> **WHAT YOU WILL DO**: Every line from the one that includes "Πόρνες και πορνεία: 4" to the end of the entries should be written out exactly, with the first and last included.

> **DATA IN THIS EXERCISE**:

↓

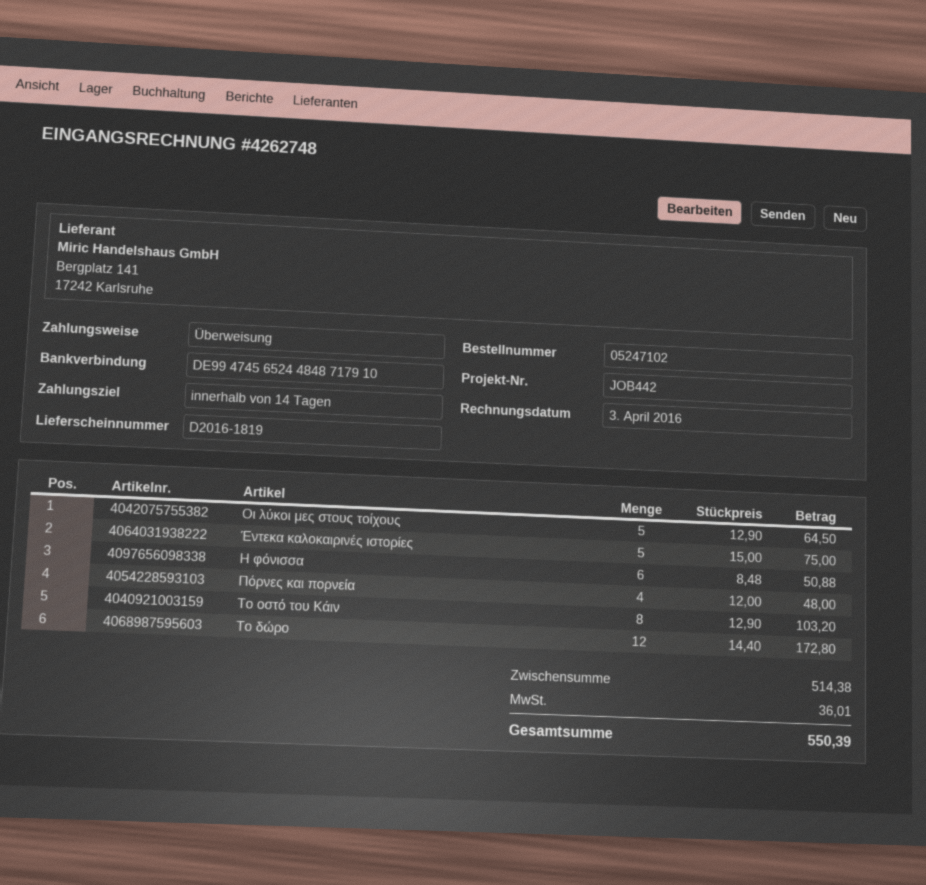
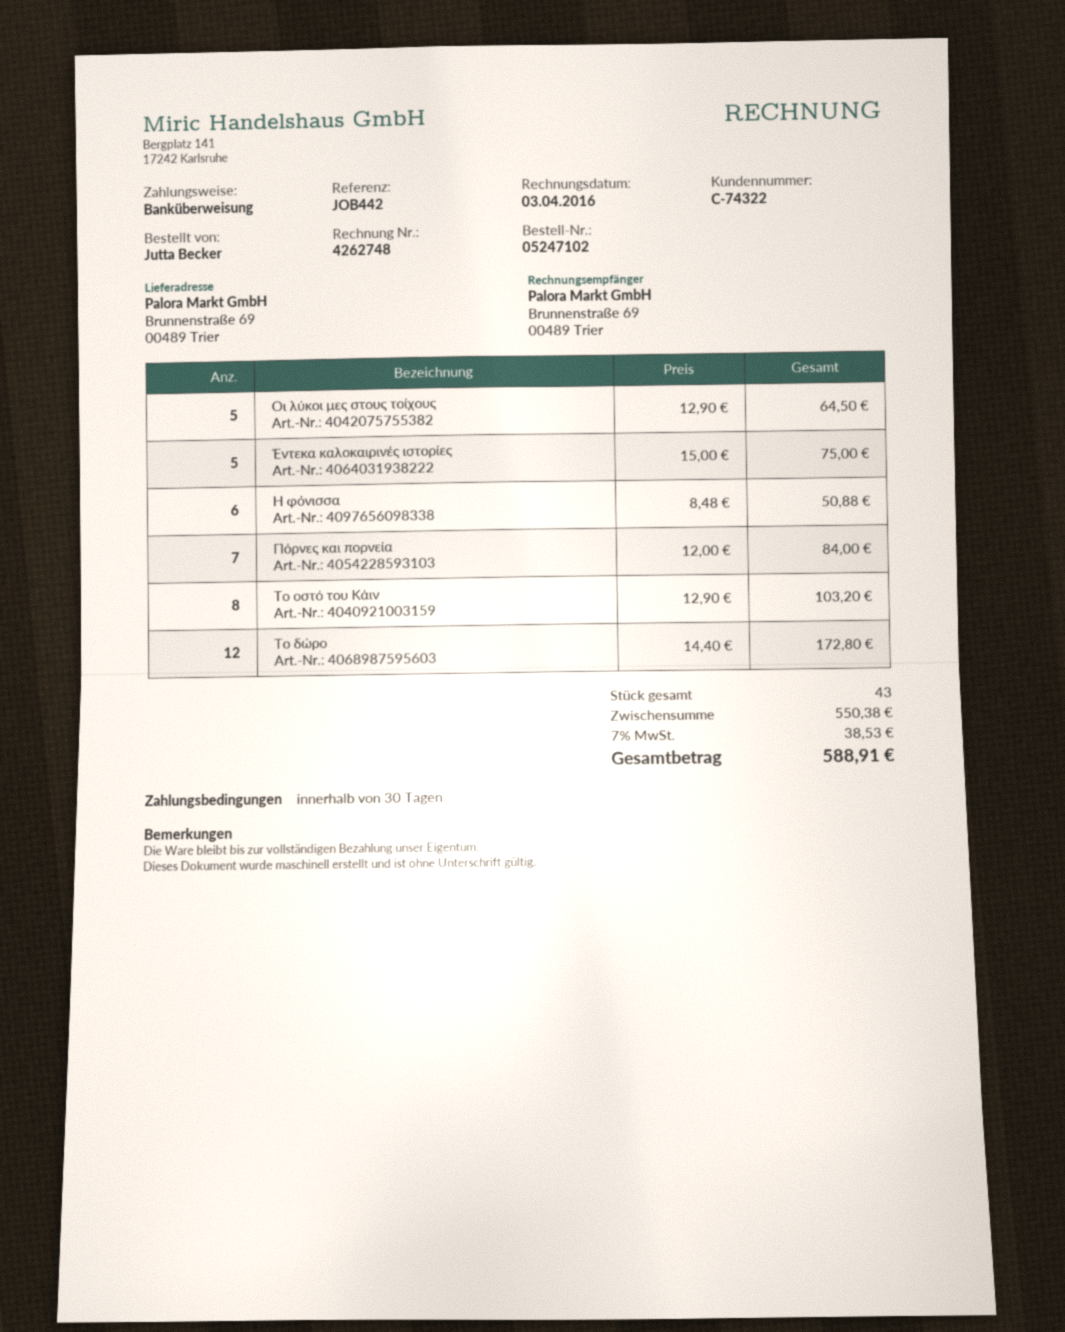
payment terms: 14 days -> 30 days
Πόρνες και πορνεία: 4 x 12.00 = 48.00 -> 7 x 12.00 = 84.00
subtotal: 514.38 -> 550.38
tax: 36.01 -> 38.53
total: 550.39 -> 588.91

↑

> **SOLUTION FOR THIS TASK**:
Πόρνες και πορνεία: 4 x 12.00 = 48.00 -> 7 x 12.00 = 84.00
subtotal: 514.38 -> 550.38
tax: 36.01 -> 38.53
total: 550.39 -> 588.91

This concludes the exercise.